--- Data for this task Enclosed Below ---
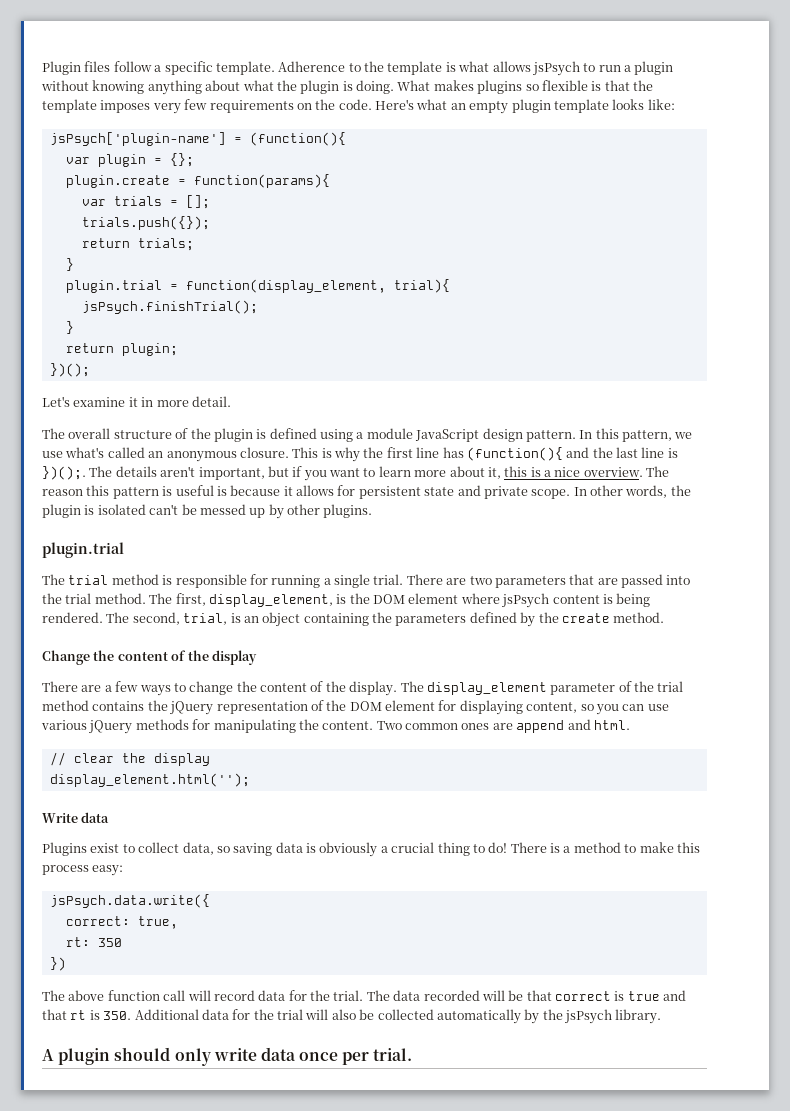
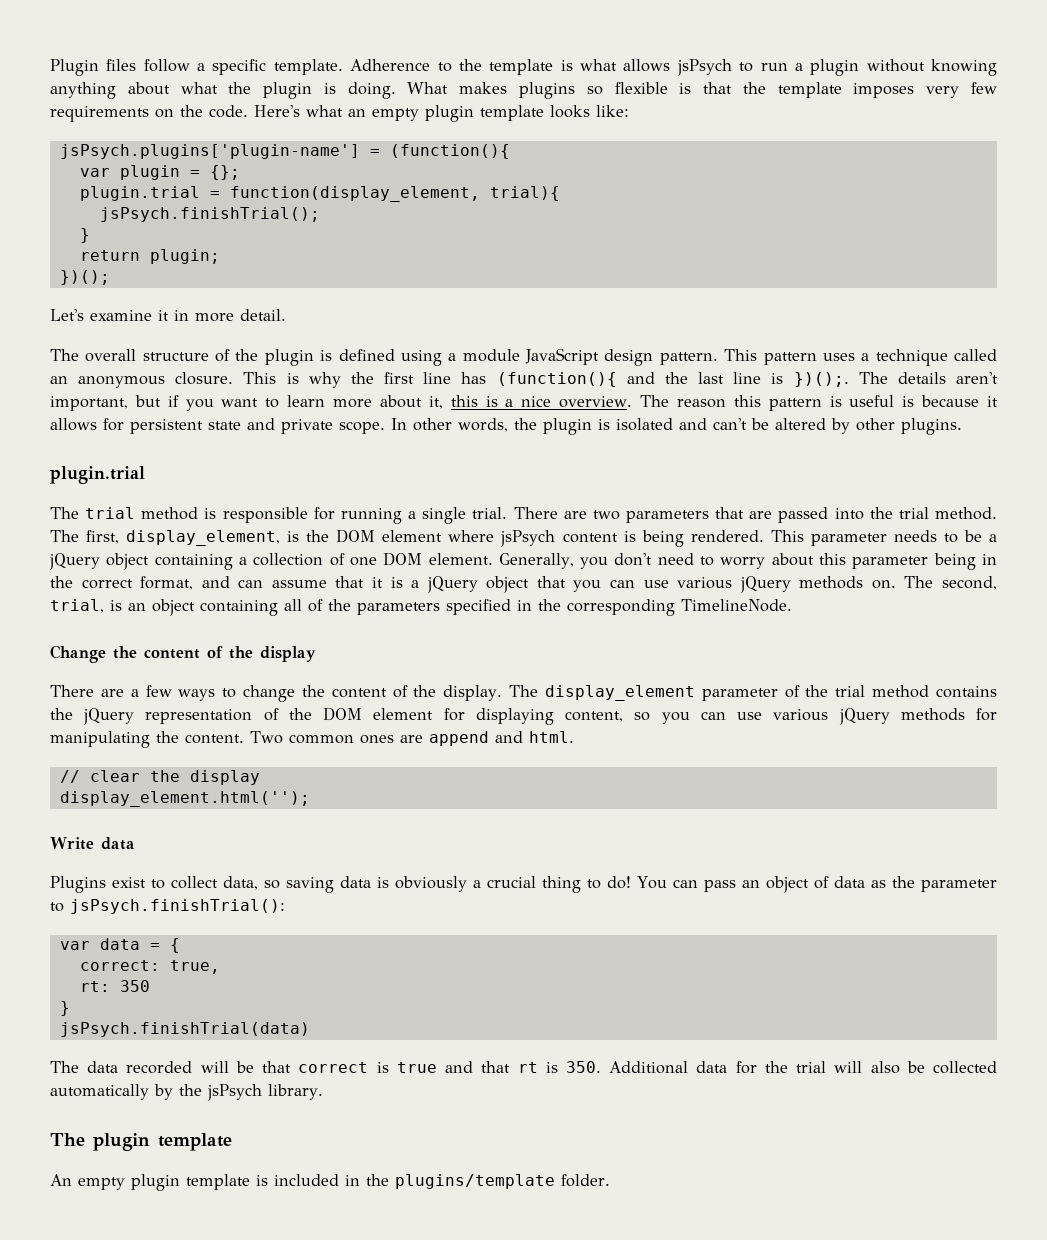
[49,132,226,146] jsPsych['plugin-name'] -> [59,144,360,159] jsPsych.plugins['plugin-name']
[65,174,330,188] [81,195,210,209] [81,216,210,230] [81,238,194,251] [65,258,74,271] // plugin.create = function(params){ // var trials = []; // trials.push({}); // return trials; // } -> (240, 172) none
[579,428,693,442] [42,447,105,458] In this pattern, we use what's -> [724,349,948,366] This pattern uses a technique
(146, 509) none -> [679,418,707,430] and
[199,504,266,518] messed up -> [775,418,826,430] altered
(103, 617) none -> [770,530,997,546] [49,552,998,570] [50,576,896,593] This parameter needs to be a jQuery object containing a collection of one DOM element. Generally, you don't need to worry about this parameter being in the correct format, and can assume that it is a jQuery object that you can use various jQuery methods on.
[372,612,665,627] the parameters defined by the create method. -> [284,599,792,616] all of the parameters specified in the corresponding TimelineNode.
[510,842,700,853] [42,865,124,876] [49,894,210,908] [65,916,178,929] [65,937,122,947] [49,957,66,971] [42,990,364,1001] There is a method to make this process easy: // jsPsych.data.write({ // correct: true, // rt: 350 // }) // The above function call will record data for the trial. -> [637,876,997,893] [50,899,285,914] [59,938,180,953] [79,960,220,974] [79,980,150,992] [59,1001,70,1016] [59,1022,310,1037] You can pass an object of data as the parameter to jsPsych.finishTrial(): // var data = { // correct: true, // rt: 350 // } // jsPsych.finishTrial(data) //
[42,1047,413,1066] A plugin should only write data once per trial. -> [50,1133,232,1151] [50,1174,610,1191] The plugin template // An empty plugin template is included in the plugins/template folder.

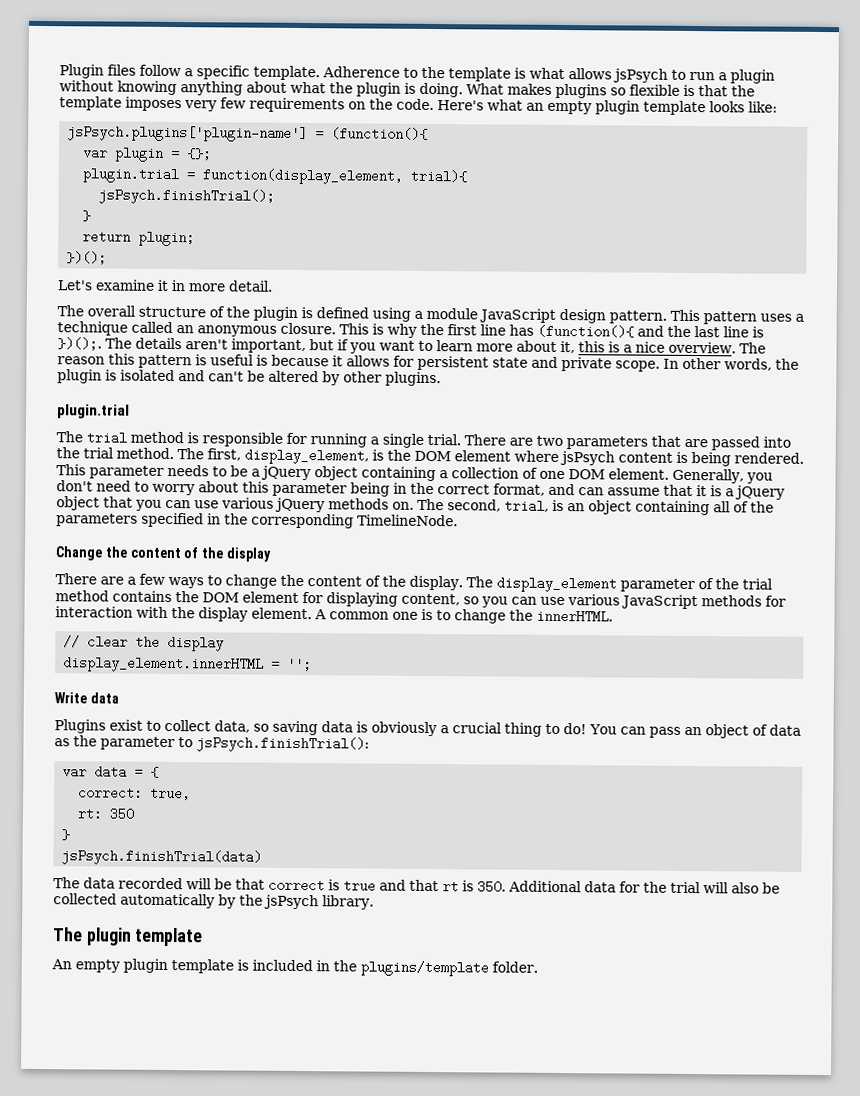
[83,708,312,725] jQuery representation of the -> (199, 597) none
[838,708,890,725] jQuery -> [621,594,698,610] JavaScript
[50,731,574,748] manipulating the content. Two common ones are append and html. -> [55,606,613,624] interaction with the display element. A common one is to change the innerHTML.
[59,791,310,807] display_element.html(''); -> [63,656,313,673] display_element.innerHTML = '';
--- End of Enclosed Data for this task ---
About this task >>
The answer should contain all the material above, copied exactly, and no images.

Result for this exercise >>
[49,132,226,146] jsPsych['plugin-name'] -> [59,144,360,159] jsPsych.plugins['plugin-name']
[65,174,330,188] [81,195,210,209] [81,216,210,230] [81,238,194,251] [65,258,74,271] // plugin.create = function(params){ // var trials = []; // trials.push({}); // return trials; // } -> (240, 172) none
[579,428,693,442] [42,447,105,458] In this pattern, we use what's -> [724,349,948,366] This pattern uses a technique
(146, 509) none -> [679,418,707,430] and
[199,504,266,518] messed up -> [775,418,826,430] altered
(103, 617) none -> [770,530,997,546] [49,552,998,570] [50,576,896,593] This parameter needs to be a jQuery object containing a collection of one DOM element. Generally, you don't need to worry about this parameter being in the correct format, and can assume that it is a jQuery object that you can use various jQuery methods on.
[372,612,665,627] the parameters defined by the create method. -> [284,599,792,616] all of the parameters specified in the corresponding TimelineNode.
[510,842,700,853] [42,865,124,876] [49,894,210,908] [65,916,178,929] [65,937,122,947] [49,957,66,971] [42,990,364,1001] There is a method to make this process easy: // jsPsych.data.write({ // correct: true, // rt: 350 // }) // The above function call will record data for the trial. -> [637,876,997,893] [50,899,285,914] [59,938,180,953] [79,960,220,974] [79,980,150,992] [59,1001,70,1016] [59,1022,310,1037] You can pass an object of data as the parameter to jsPsych.finishTrial(): // var data = { // correct: true, // rt: 350 // } // jsPsych.finishTrial(data) //
[42,1047,413,1066] A plugin should only write data once per trial. -> [50,1133,232,1151] [50,1174,610,1191] The plugin template // An empty plugin template is included in the plugins/template folder.

[83,708,312,725] jQuery representation of the -> (199, 597) none
[838,708,890,725] jQuery -> [621,594,698,610] JavaScript
[50,731,574,748] manipulating the content. Two common ones are append and html. -> [55,606,613,624] interaction with the display element. A common one is to change the innerHTML.
[59,791,310,807] display_element.html(''); -> [63,656,313,673] display_element.innerHTML = '';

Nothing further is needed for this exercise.